◆ TRY IT
Print, unchanged, the line containing "[276,704,356,719] Unbiased ->" along with all lines that follow it to the end of the listing.

◆ DATA EXTRACT
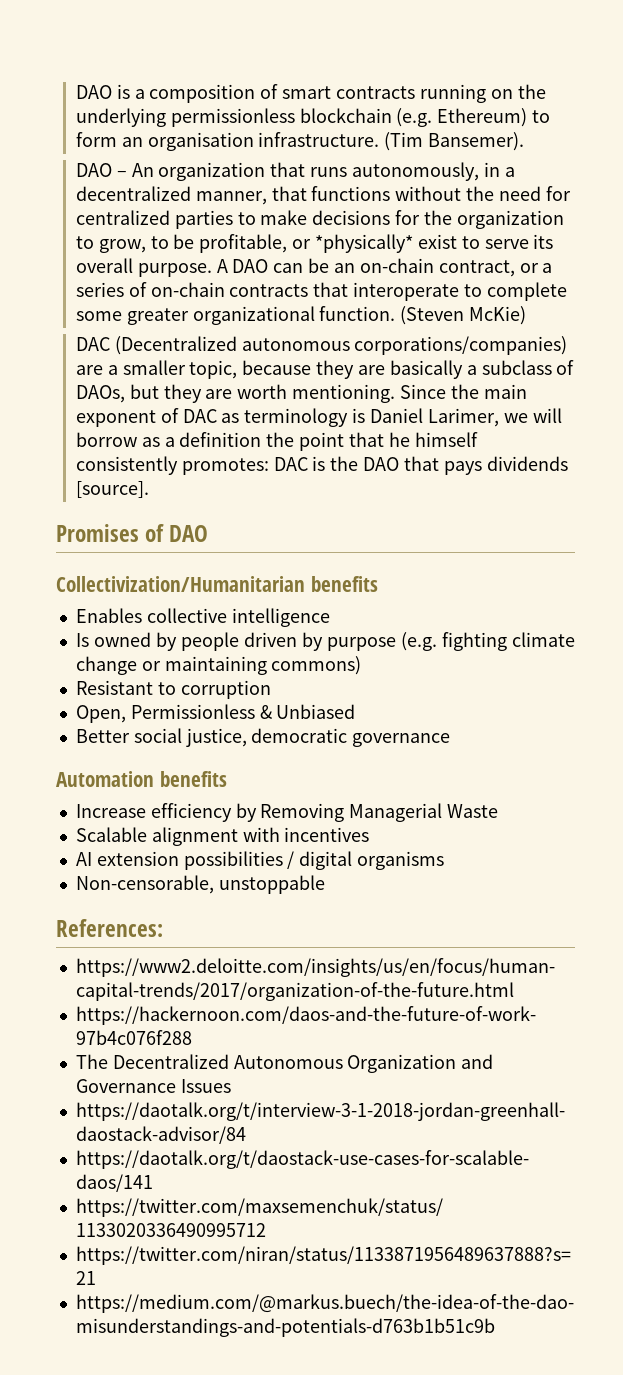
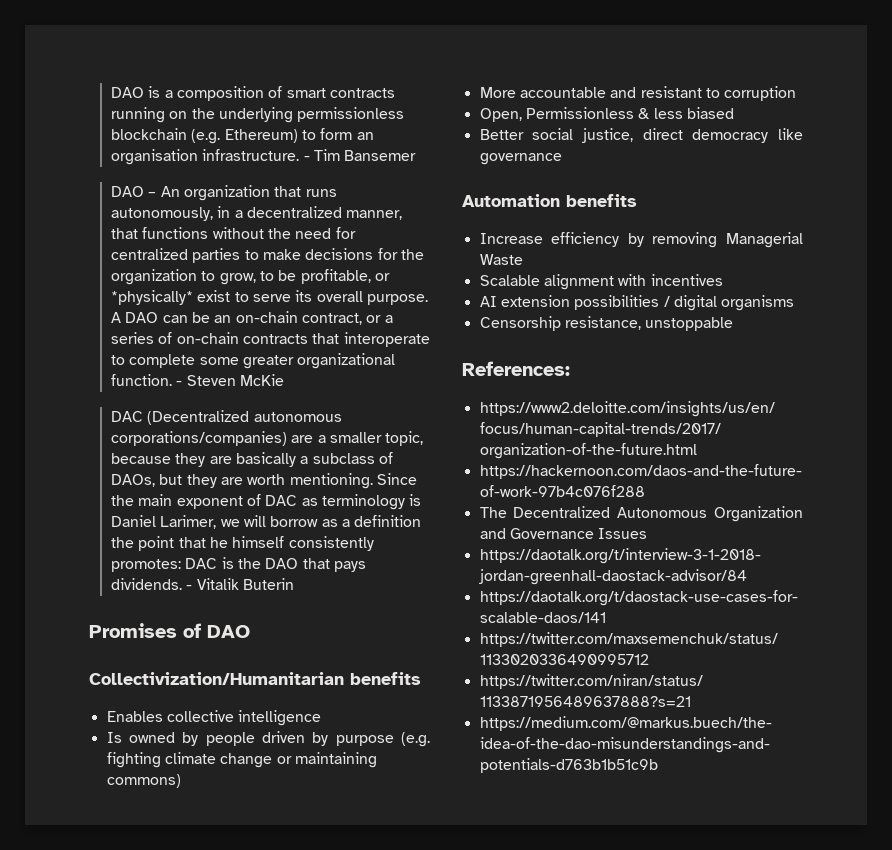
[384,132,525,151] (Tim Bansemer). -> [303,149,417,161] - Tim Bansemer
[400,306,527,325] (Steven McKie) -> [176,374,284,386] - Steven McKie
[486,456,568,471] [75,481,149,498] dividends [source]. -> [110,578,294,590] dividends. - Vitalik Buterin
[75,680,153,695] Resistant -> [479,86,702,98] More accountable and resistant
[276,704,356,719] Unbiased -> [653,107,734,119] less biased
[251,728,348,743] democratic -> [642,128,803,143] direct democracy like
[260,803,345,822] Removing -> [652,232,718,248] removing
[75,875,214,894] Non-censorable, -> [479,316,641,331] Censorship resistance,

◆ ANSWER TO THIS TASK
[276,704,356,719] Unbiased -> [653,107,734,119] less biased
[251,728,348,743] democratic -> [642,128,803,143] direct democracy like
[260,803,345,822] Removing -> [652,232,718,248] removing
[75,875,214,894] Non-censorable, -> [479,316,641,331] Censorship resistance,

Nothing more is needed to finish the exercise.